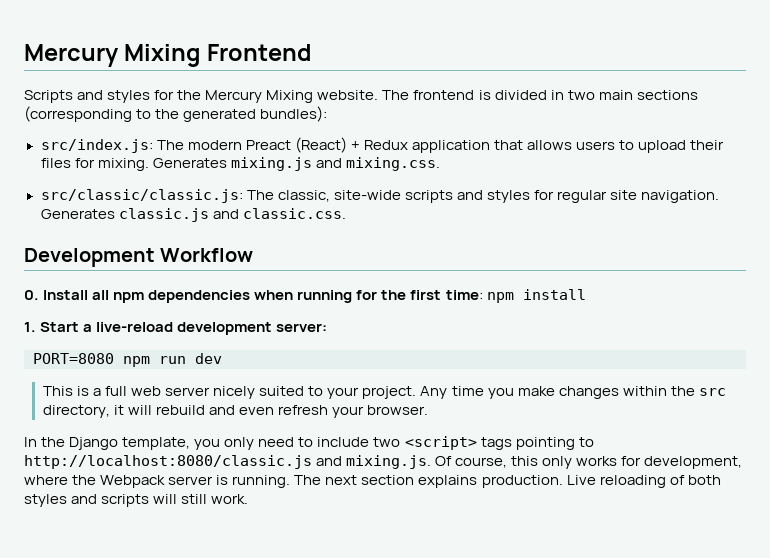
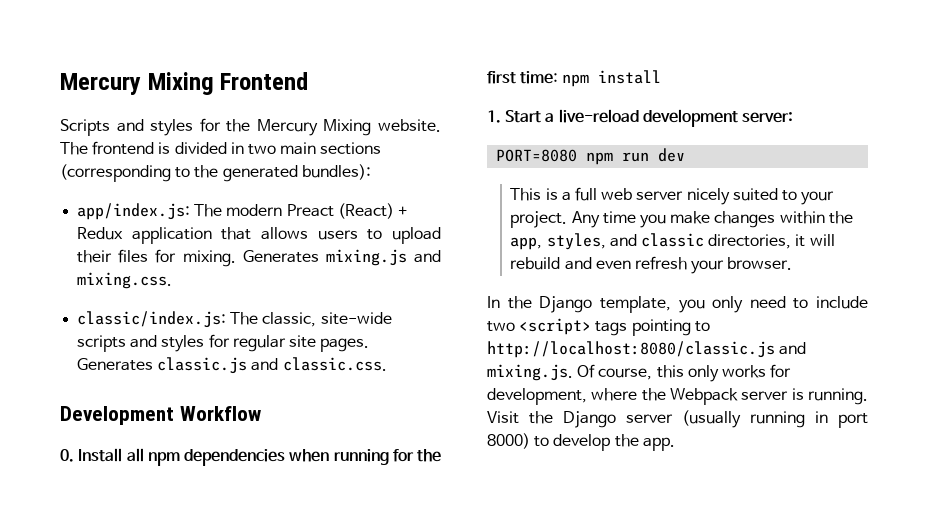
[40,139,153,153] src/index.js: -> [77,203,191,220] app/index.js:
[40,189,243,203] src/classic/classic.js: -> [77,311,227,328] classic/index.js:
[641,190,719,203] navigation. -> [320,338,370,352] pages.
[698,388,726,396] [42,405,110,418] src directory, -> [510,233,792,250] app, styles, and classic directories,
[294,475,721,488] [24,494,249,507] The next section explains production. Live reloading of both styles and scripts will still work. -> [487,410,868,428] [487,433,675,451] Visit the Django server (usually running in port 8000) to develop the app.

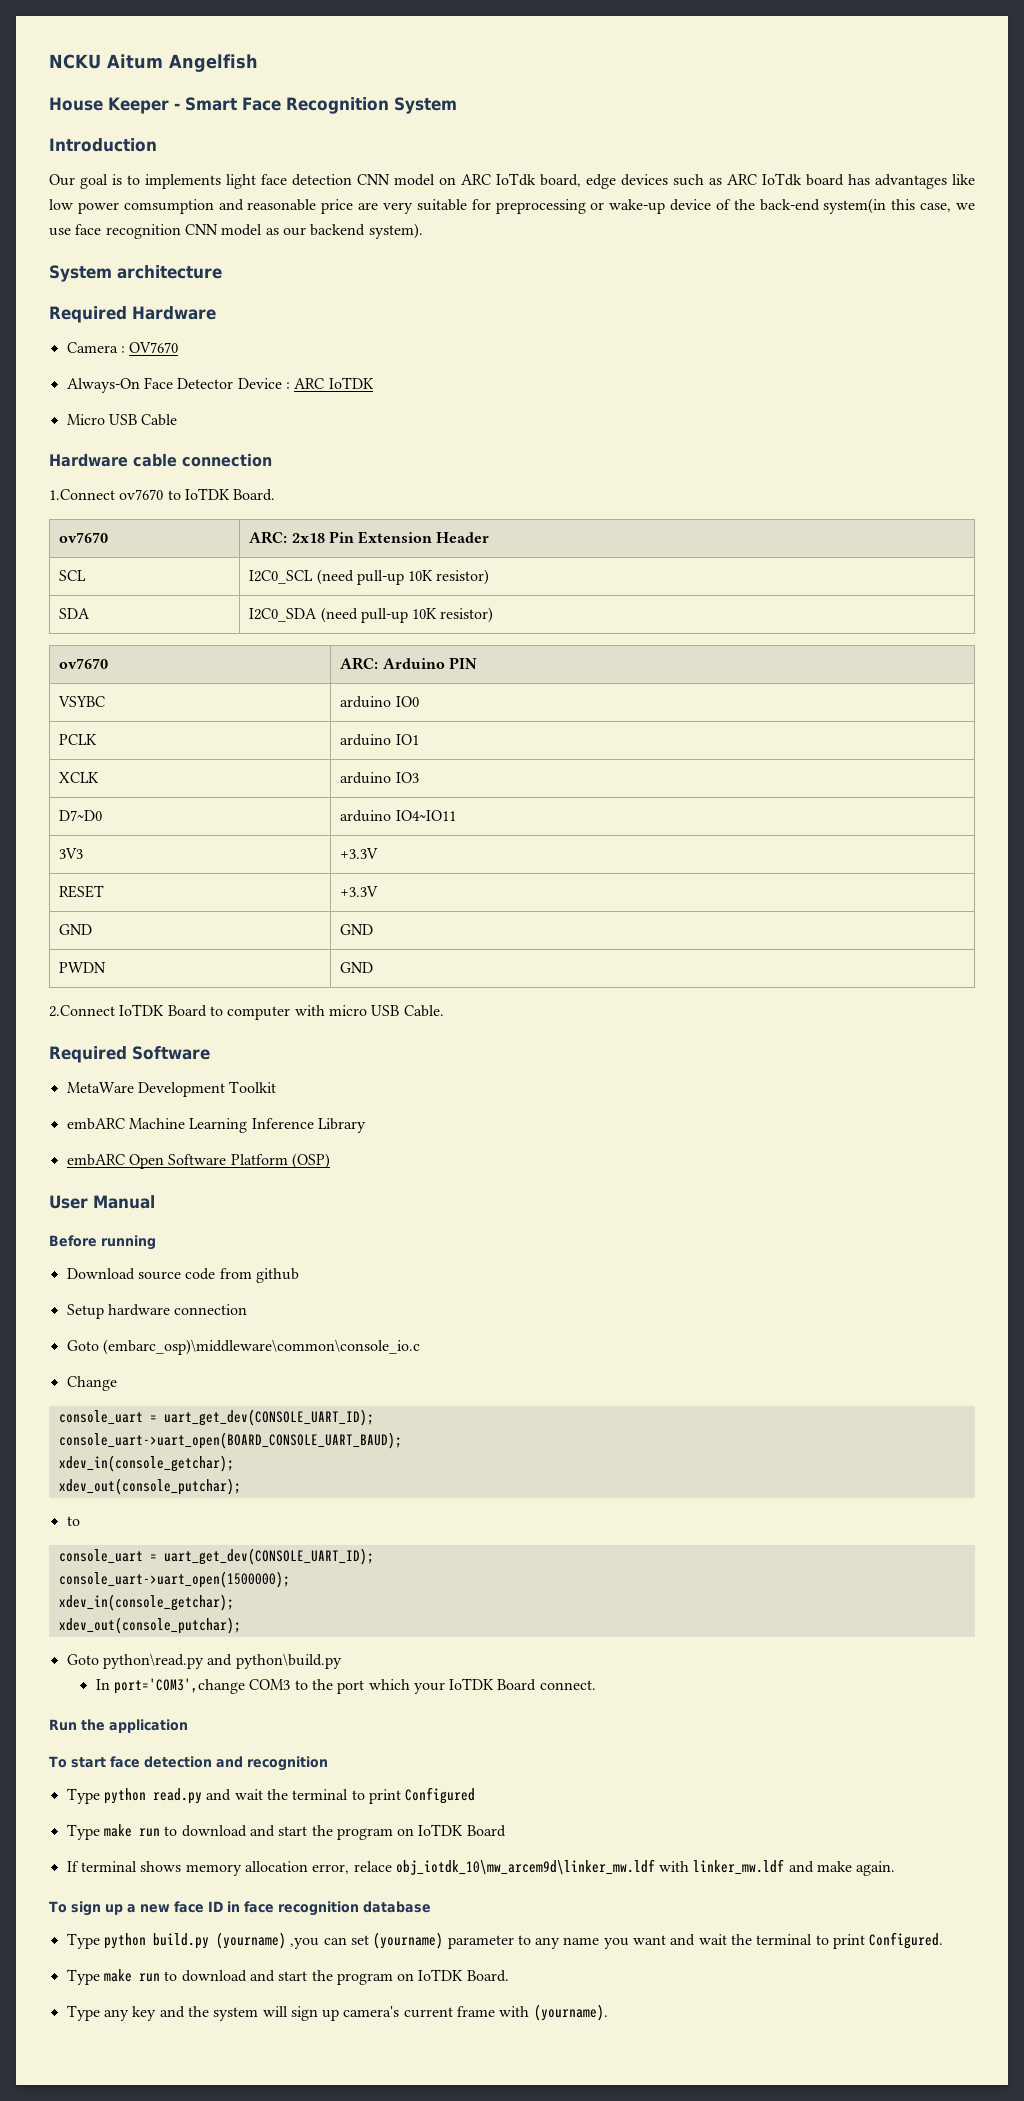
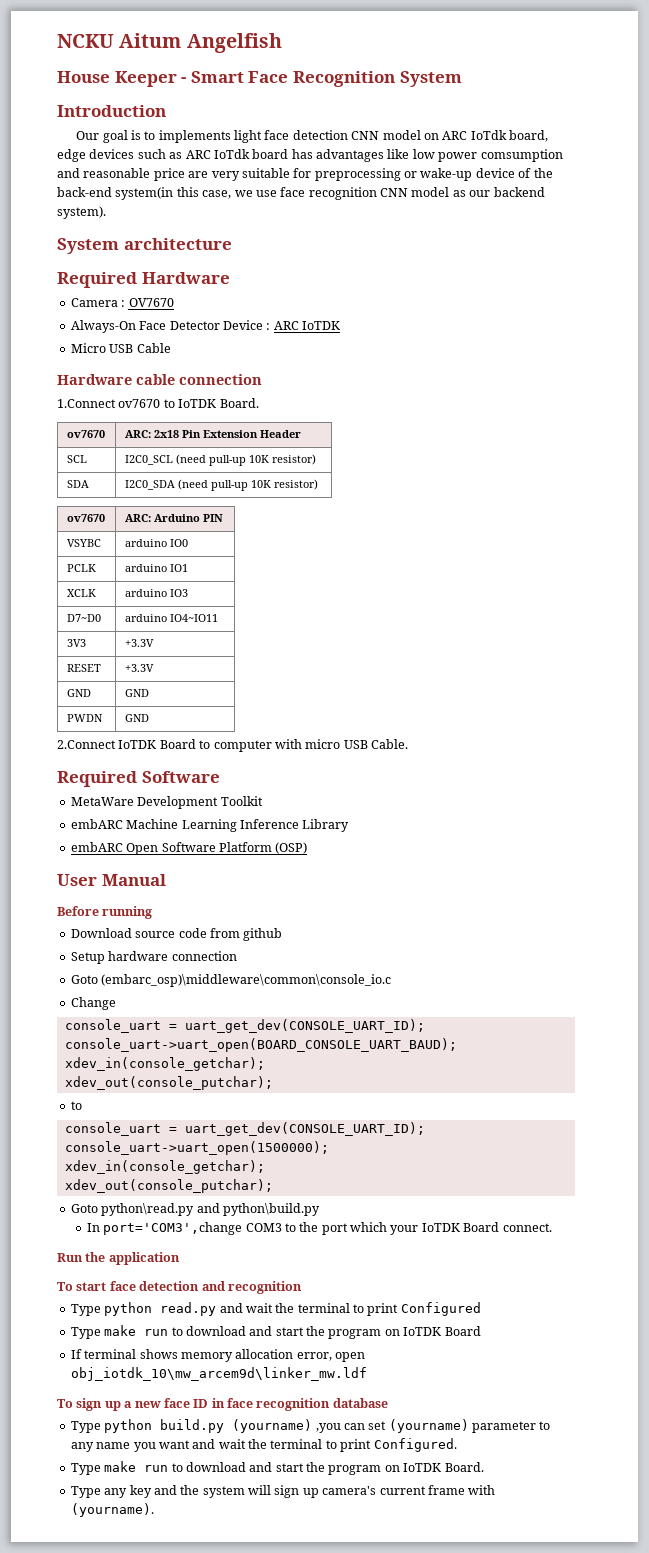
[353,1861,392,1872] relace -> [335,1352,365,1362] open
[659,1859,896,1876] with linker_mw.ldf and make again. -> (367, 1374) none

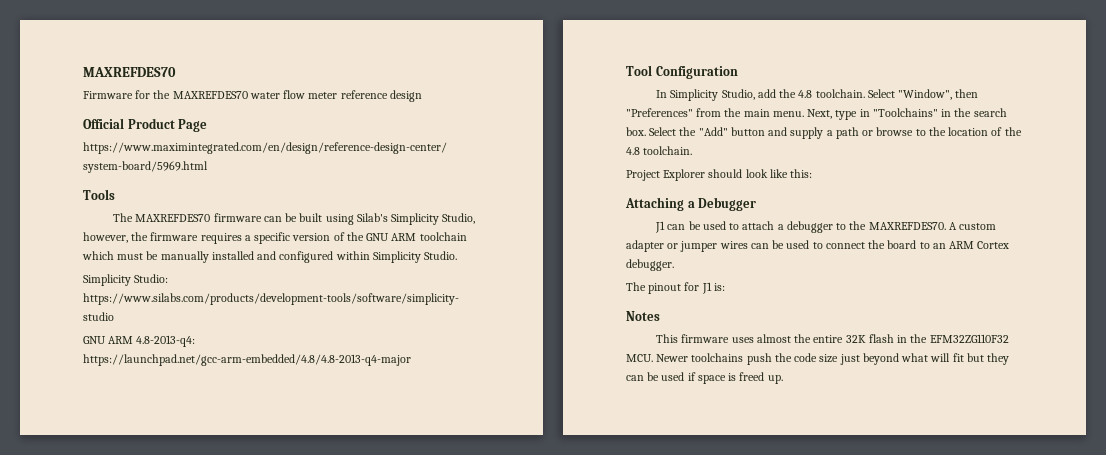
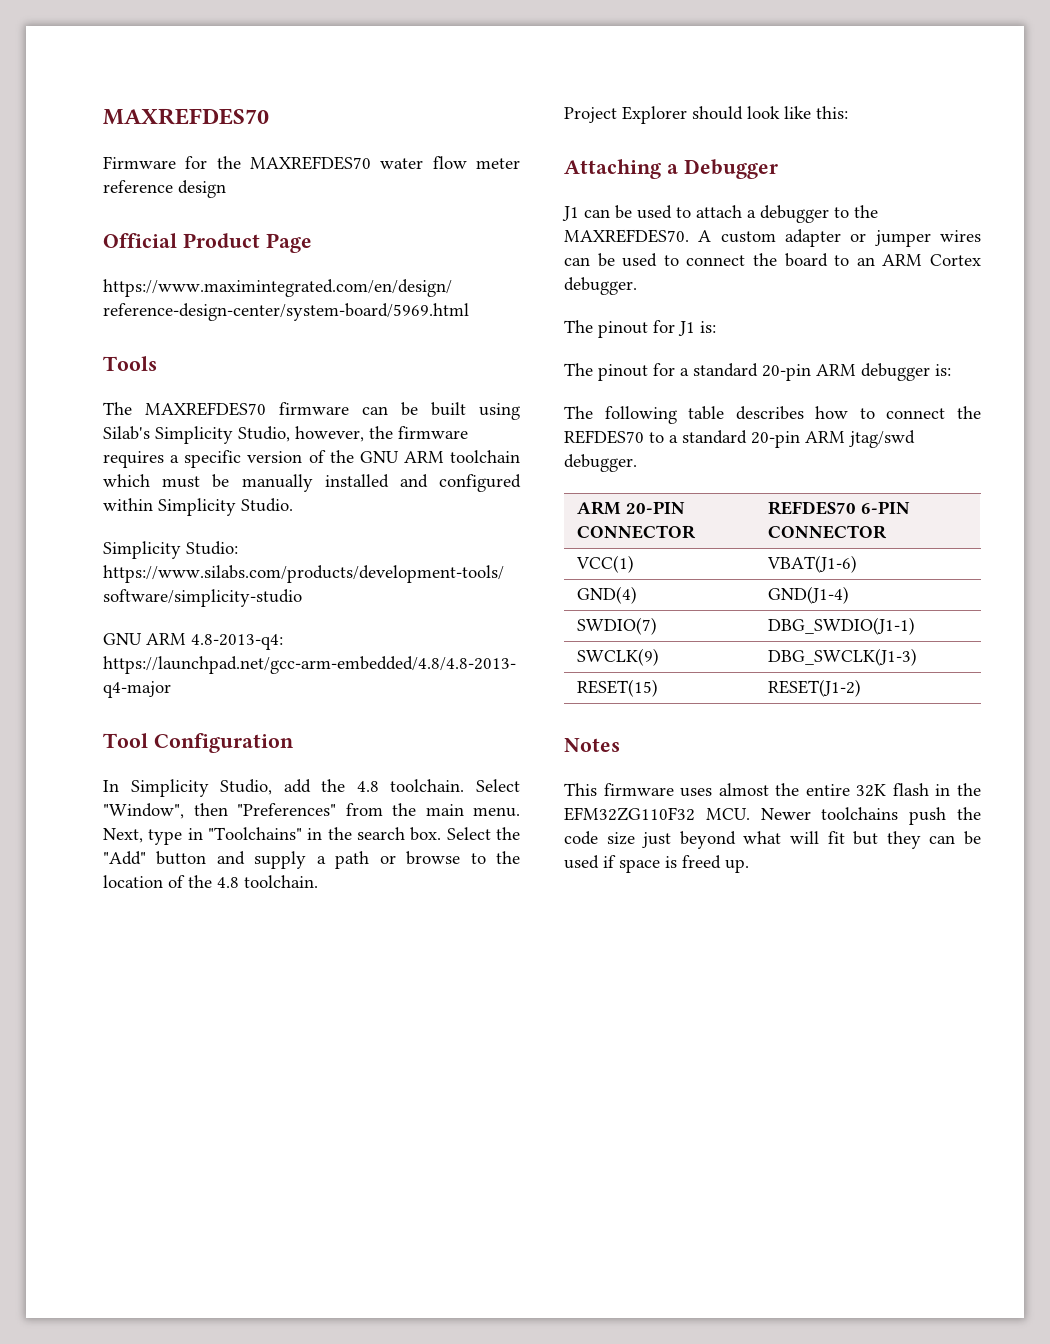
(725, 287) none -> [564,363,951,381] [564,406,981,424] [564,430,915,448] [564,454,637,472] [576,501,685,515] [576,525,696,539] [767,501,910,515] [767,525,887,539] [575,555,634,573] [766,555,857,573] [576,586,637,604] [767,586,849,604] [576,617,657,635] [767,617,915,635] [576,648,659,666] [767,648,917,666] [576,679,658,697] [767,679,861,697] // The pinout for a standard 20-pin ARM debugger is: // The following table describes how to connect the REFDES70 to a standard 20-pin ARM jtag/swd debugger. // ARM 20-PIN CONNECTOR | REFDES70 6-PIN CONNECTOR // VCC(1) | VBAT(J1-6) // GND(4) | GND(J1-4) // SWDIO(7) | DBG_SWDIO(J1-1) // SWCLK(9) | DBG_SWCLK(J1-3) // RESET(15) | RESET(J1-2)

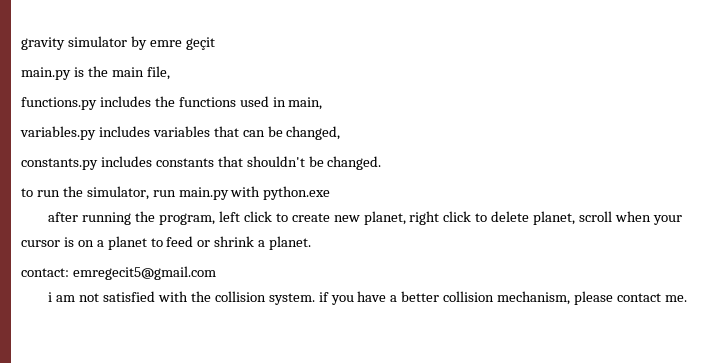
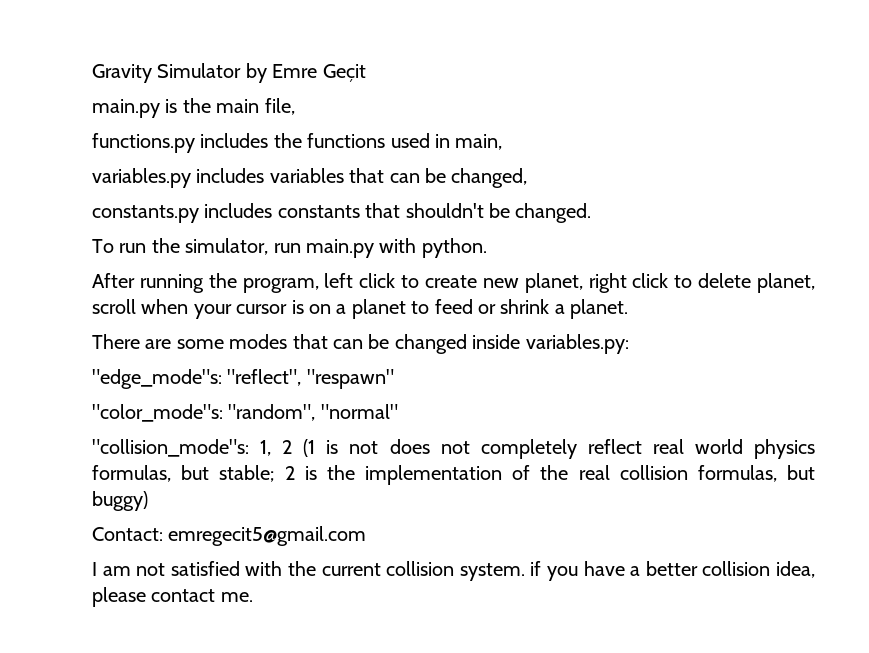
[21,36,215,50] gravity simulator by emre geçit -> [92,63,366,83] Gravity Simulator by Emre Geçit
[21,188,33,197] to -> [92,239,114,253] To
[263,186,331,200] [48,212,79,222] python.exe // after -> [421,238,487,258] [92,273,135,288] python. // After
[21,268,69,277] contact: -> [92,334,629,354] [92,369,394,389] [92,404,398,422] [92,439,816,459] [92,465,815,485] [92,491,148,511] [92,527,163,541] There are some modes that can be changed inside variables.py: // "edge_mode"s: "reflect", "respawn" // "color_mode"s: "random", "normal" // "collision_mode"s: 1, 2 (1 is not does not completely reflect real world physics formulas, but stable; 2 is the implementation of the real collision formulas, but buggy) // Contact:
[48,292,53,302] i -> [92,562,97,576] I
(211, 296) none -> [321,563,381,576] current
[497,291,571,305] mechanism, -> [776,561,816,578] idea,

☆ ☆ ☆ ☆ ☆ ☆ ☆

__EXERCISE INSTRUCTIONS__
In the material above, find the line containing "[21,36,215,50] gravity simulator" and the line containing "[48,292,53,302] i -> [92,562,97,576] I", then write out exactly those two lines and every line between them, and nothing more.

__SOLUTION__
[21,36,215,50] gravity simulator by emre geçit -> [92,63,366,83] Gravity Simulator by Emre Geçit
[21,188,33,197] to -> [92,239,114,253] To
[263,186,331,200] [48,212,79,222] python.exe // after -> [421,238,487,258] [92,273,135,288] python. // After
[21,268,69,277] contact: -> [92,334,629,354] [92,369,394,389] [92,404,398,422] [92,439,816,459] [92,465,815,485] [92,491,148,511] [92,527,163,541] There are some modes that can be changed inside variables.py: // "edge_mode"s: "reflect", "respawn" // "color_mode"s: "random", "normal" // "collision_mode"s: 1, 2 (1 is not does not completely reflect real world physics formulas, but stable; 2 is the implementation of the real collision formulas, but buggy) // Contact:
[48,292,53,302] i -> [92,562,97,576] I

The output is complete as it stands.